Internal Design of jpegDecoder

Overview

This API is decoder supports the ‘Sequential DCT-based mode’ of ISO/IEC 10918-1 standard. It is a high-performance implementation based-on Xilinx HLS design methodolygy. It can process 1 Huffman token and create up to 8 DCT coeffiects within one cycle. It is also an easy-to-use decoder as it can direct parser the JPEG file header without help of software functions.

As an independent IP, L1 API is the key circuit of L2 API. L2 API runs as a kernel demo, which can also show the overall performance of the circuit.
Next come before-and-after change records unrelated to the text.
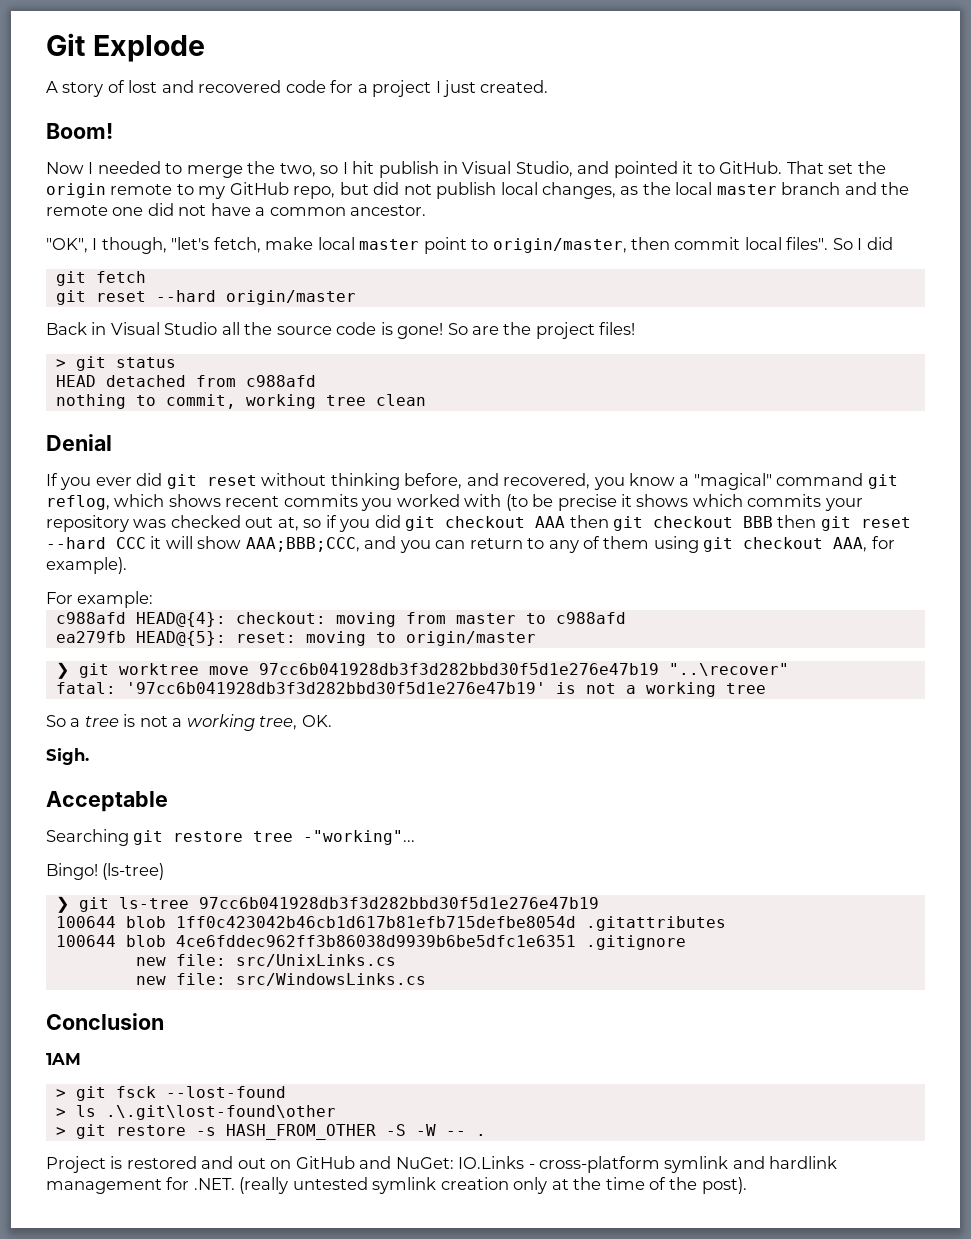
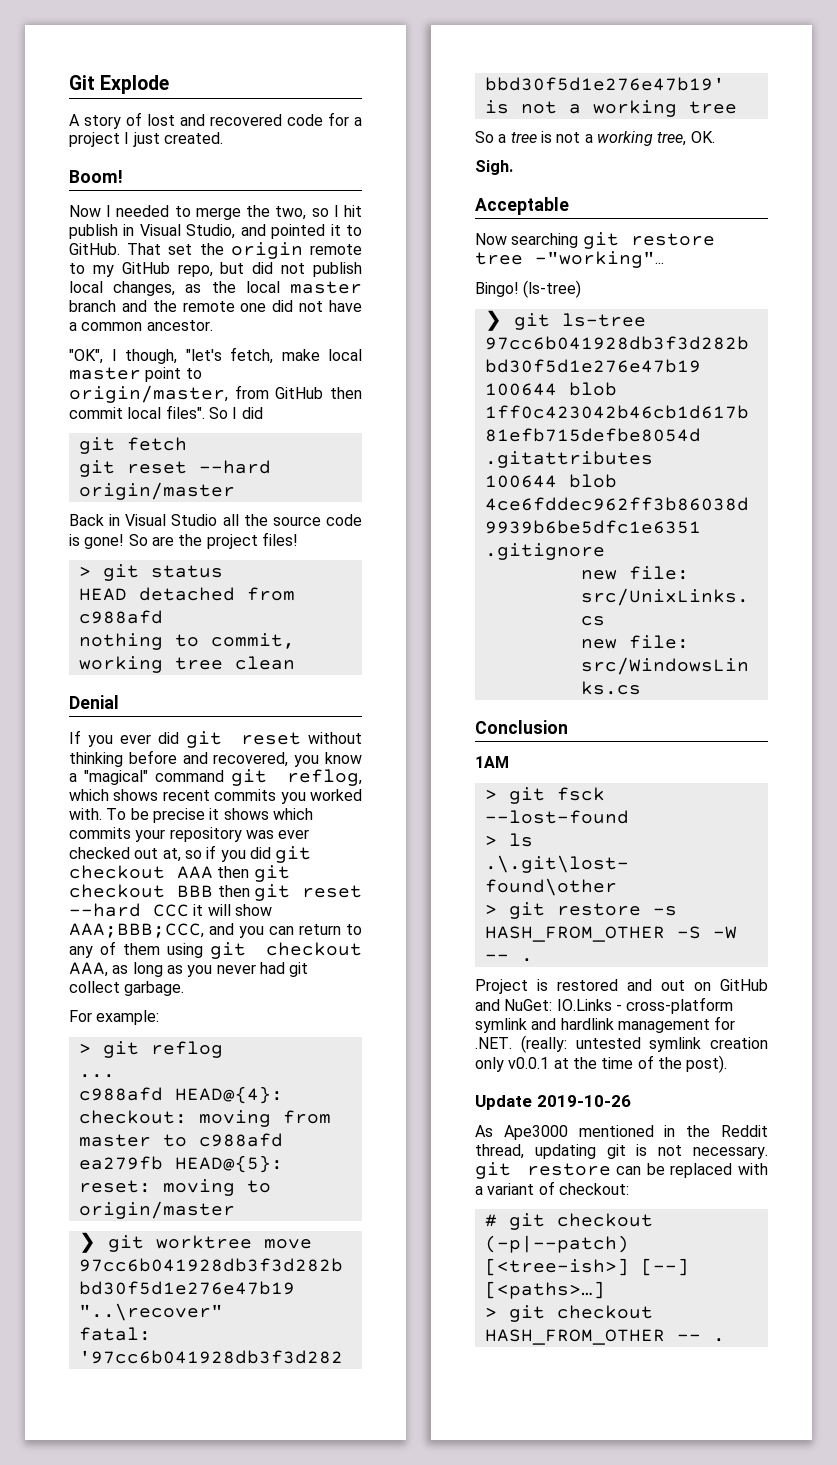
(627, 245) none -> [234,385,324,399] from GitHub
[404,473,463,489] before, -> [128,750,177,764] before
[464,494,528,511] with (to -> [69,808,127,820] with. To
(167, 523) none -> [278,829,310,839] ever
[871,536,895,549] [46,557,127,574] [46,591,154,608] for example). // For example: -> [112,962,309,977] [69,981,185,996] [69,1010,160,1025] [78,1041,223,1058] [78,1074,115,1078] as long as you never had git collect garbage. // For example: // > git reflog // ...
[46,829,129,846] Searching -> [475,233,579,248] Now searching
[239,1177,289,1194] (really -> [520,1035,567,1053] (really:
(548, 1185) none -> [508,1057,550,1069] v0.0.1
(747, 1185) none -> [475,1095,631,1110] [475,1125,768,1140] [475,1144,768,1159] [475,1162,768,1179] [475,1181,629,1195] [484,1213,653,1230] [484,1235,629,1253] [484,1258,689,1276] [484,1281,605,1299] [484,1305,653,1322] [484,1329,725,1345] // Update 2019-10-26 // As Ape3000 mentioned in the Reddit thread, updating git is not necessary. git restore can be replaced with a variant of checkout: // # git checkout (-p|--patch) [<tree-ish>] [--] [<paths>…] // > git checkout HASH_FROM_OTHER -- .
It can be seen from the benchmark of the API that the decoding speed of huffman decoder(L1 IP) is usually faster than that of iDCT(in L2 kernel). In practical applications, jpeg decoder is often used as the front module of the entire codec board.

Algorithm

JPEG Decoder algorithm implementation:

Figure 1 : jpegDecoder kernel work flow

Figure 1 jpegDecoder kernel work flow on FPGA

The output stream will be recoverd to a .yuv file by the host code and be stored to the folder of the input jpeg.

Implemention

The input JPEG and output Features:

Table 1 : jpegDecoder Features

Table 1 jpegDecoder Features
jpegDecoder Status
Input support JPEG that scaned by baseline sequential processing 8-bit precision
Output YUV with the mcu scan order
Output info Image width, height, scan format, quantization tables, number of mcu, other details… the reason for the decoding error if there is
performance decode one Huffman symbol in 1 cycle Output YUV raw data 8 Byte per cycle with the mcu scan order

The algorithm implemention is shown as the figure below:

Figure 2 : jpegDecoder architecture on FPGA

Figure 2 jpegDecoder architecture on FPGA

As we can see from the figure:

The design uses the special statistical characteristics of jpeg compression, that is, in most cases, the (huffman length + value length) is less than 15, and each clock cycle can solve a huffman symbol.

Profiling

The hardware resource utilizations are listed in the following table. Different tool versions may result slightly different resource.

Table 2 : Hardware resources for kernelJpegDecoder

Table 2 Hardware resources for kernelJpegDecoder in U50
Kernel BRAM URAM DSP FF LUT Frequency(MHz)
kernelJpegDecoder 28 0 39 23652 24591 243